IF we are truly with Christ, there is no doubt that despite our unavoidable differences and conflicts, we can still manage to achieve a certain unity. Christ gives us the way, the power and the grace to achieve this unity.
Thus, the expression, “cor unum et anima una,” (one heart and one soul) as recorded in the Acts of the Apostles. (cfr. 4,32) It characterized the lives of the early Christians who fervently followed the teachings and example of Christ. Let’s hope that we too can manage to achieve that ideal.
To live unity amid plurality and diversity in our lives is a constant quest for us. How do we achieve unity, a desired ideal, amid an obvious plurality we can observe even in each one of us individually, not to mention the ever-widening variety of things among ourselves and between ourselves and the rest of creation?

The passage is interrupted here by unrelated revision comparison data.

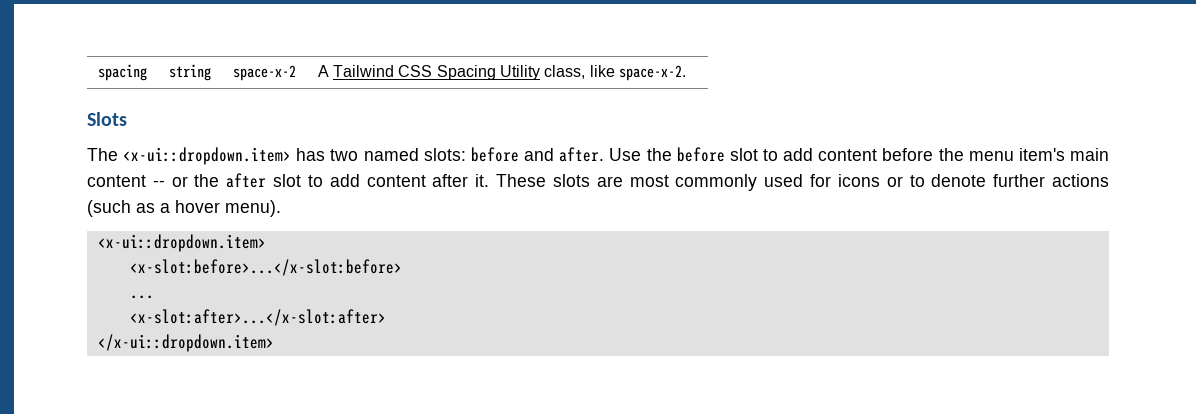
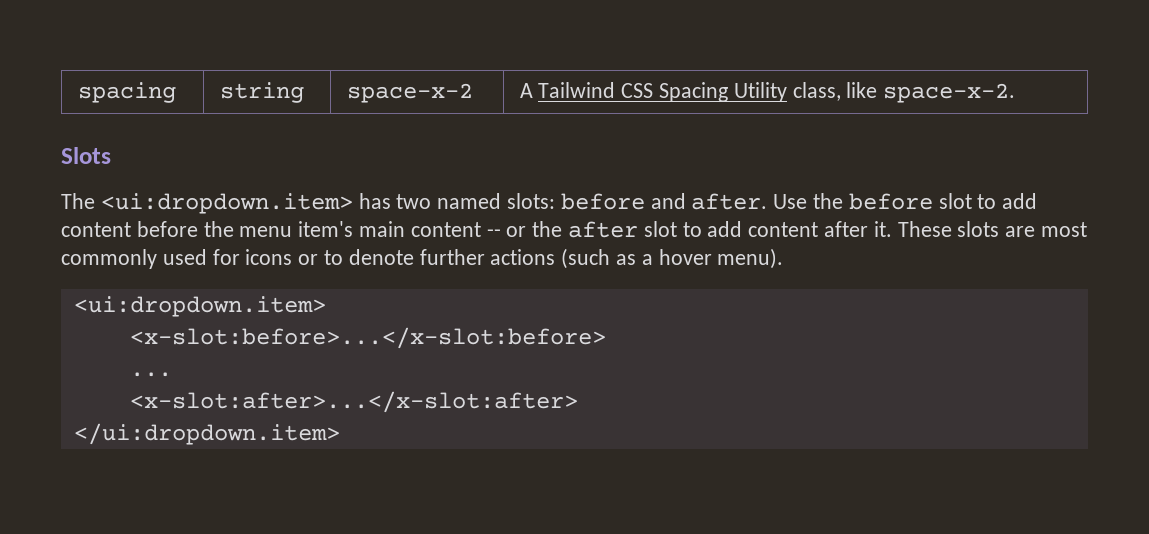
- The <x-ui::dropdown.item> has two named slots: before and after.
+ The <ui:dropdown.item> has two named slots: before and after.
  These slots are most commonly used for icons or to denote further actions (such as a hover menu).
- <x-ui::dropdown.item>
+ <ui:dropdown.item>
- </x-ui::dropdown.item>
+ </ui:dropdown.item>

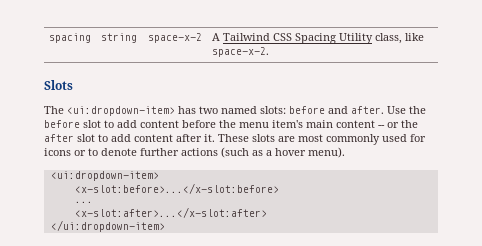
- The <ui:dropdown.item> has two named slots: before and after.
+ The <ui:dropdown-item> has two named slots: before and after.
  These slots are most commonly used for icons or to denote further actions (such as a hover menu).
- <ui:dropdown.item>
+ <ui:dropdown-item>
- </ui:dropdown.item>
+ </ui:dropdown-item>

It’s undeniable that deep within us is a natural longing for unity in whatever level and aspect of our life, whether personal, familial, social, political, or cultural, etc. Without articulating it, we somehow know that unity presumes life and order which we like to enjoy, just as disunity connotes death and disorder which we try to avoid.
The unity we are looking for, of course, is not uniformity and an idle, passive and automatic unity. It’s a dynamic, living unity that has to be worked out, precisely because it is not merely physical unity we are after. It’s a moral unity that involves how we understand and use our freedom, and this can turn in any which way.
Equally undeniable is the plurality that we have to contend with, not only of the different parts we are made of individually, but also of the different views, opinions, tastes and preferences, cultures, lifestyles, etc., that we have to learn to live with among ourselves in the different levels of our collective life.
What we have to do is to seek this unity amid the plurality in our lives is to go to the source and author of unity. In other words, the ever-complicating plurality we have is a call for us to go to God, the Creator of the universe.
He is the one that holds everything in unity, from beginning to end. He is the universal lawgiver, who has designed everything—the spiritual and material, the animate and inanimate beings—into one unified universe, governing everything with his providence.
He knows what to do with whatever situation the world may go as played out by the way we use our freedom. His wisdom cannot be outwitted by the smartest and most cunning of human intelligence and freedom.
We have to understand then that for us to have unity amid the plurality in this world, the unity we have to build should first of all and always be a religious unity, before it is a social, political, cultural or historical unity.
Absent that religious essence of unity, we would be reprising the story of the tower of Babel where a godless pursuit of unity and development produced disunity and confusion instead, leading to the unavoidable consequences of conflicts and wars among the people.
This is what we are witnessing these days, and all throughout our human history. A unity not springing from the unity of God and with God is a false and deceptive unity that often attracts all kinds of danger. We need to ground our pursuit for unity amid plurality on our loving and faithful relationship with God.